After the entry into force of the NIS Directive, the European institutions have continued their legislative efforts on the security of networks and information systems through the European Commission’s priority to present to the European legislators a comprehensive package of measures to strengthen cyber security in the European Union. One of the most important measures consists of a proposal for a Regulation which aims to create a European framework for the certification of cyber security of ICT products and digital services, as well as to strengthen the role of the European Agency for Network and Information Security (“ENISA”): the so-called Cybersecurity Act.
The Cybersecurity Act, which came into force in June 2019, can be divided into two parts: in the first part, the role and mandate of ENISA are specified, whilst, in the second part, a European system of certification of the cybersecurity of devices connected to the Internet and other digital products and services is introduced11. Since this is a regulation, once adopted and entered into force, the Cybersecurity Act will be immediately applicable in all Member States, as was the case for the GDPR.

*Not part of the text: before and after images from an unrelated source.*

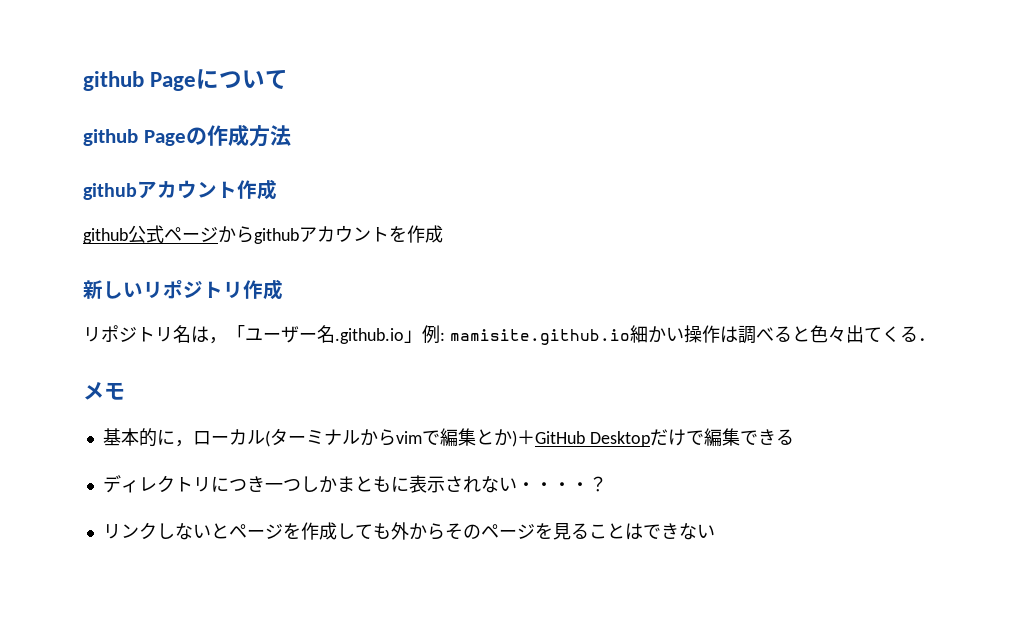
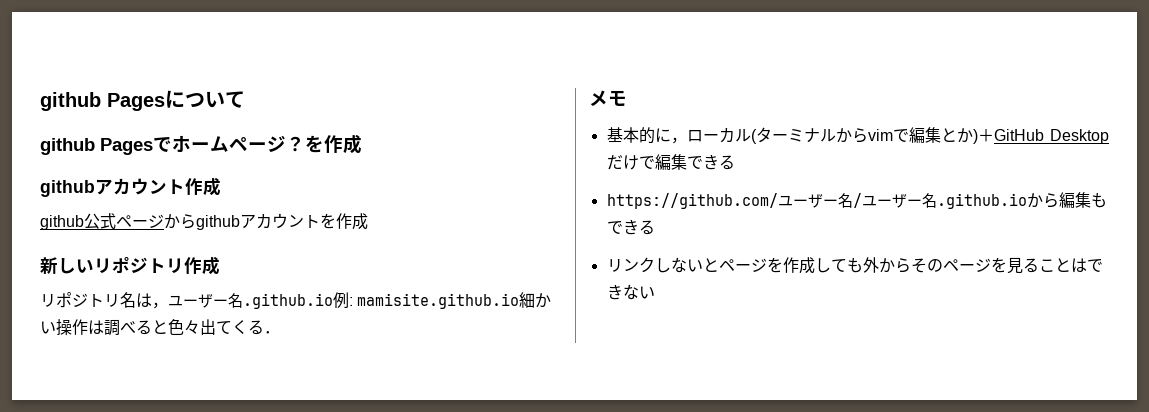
- github Pageについて
+ github Pagesについて
- github Pageの作成方法
+ github Pagesでホームページ？を作成
- リポジトリ名は，「ユーザー名.github.io」例: mamisite.github.io細かい操作は調べると色々出てくる．
+ リポジトリ名は，ユーザー名.github.io例: mamisite.github.io細かい操作は調べると色々出てくる．
- ディレクトリにつき一つしかまともに表示されない・・・・？
+ https://github.com/ユーザー名/ユーザー名.github.ioから編集もできる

Specifically, a first key point of the Cybersecurity Act concerns the strengthening of the role and mandate of ENISA, because currently ENISA has a temporary and limited mandate that will expire in 2020. Until today, the role of ENISA has been mainly to assist in technical terms both Member States and the European institutions in the development of policies on the security of networks and information systems; therefore, strengthening their capacity to prevent, detect and react to cyber accidents. With the new mandate that will be introduced by the Cybersecurity Act, the operational management of cyber incidents will be an exclusive competence of the Member States. The Cybersecurity Act intends to reinforce the role of ENISA by guaranteeing it a permanent mandate and allowing it to carry out not only technical consultancy activities, as it has been up to now, but also perform tasks that are partly operational. In this way ENISA will be able to provide concrete support to Member States, European institutions and businesses in key sectors, including the implementation of the NIS Directive. ENISA will also have a leading role in the management and support of the certification system introduced by the Cybersecurity Act.
More precisely, the Cybersecurity Act introduces an EU wide ICT security certification system for digital products and services. This specific objective will attempt to solve the problem of the numerous existing certification schemes in some Member States but not recognized in other Member States. The Cybersecurity Act will provide an overall framework with a set of rules that will govern the European ICT certification schemes for specific categories of products and services – to ensure that those future certification schemes will be validly recognized in all Member States of Europe.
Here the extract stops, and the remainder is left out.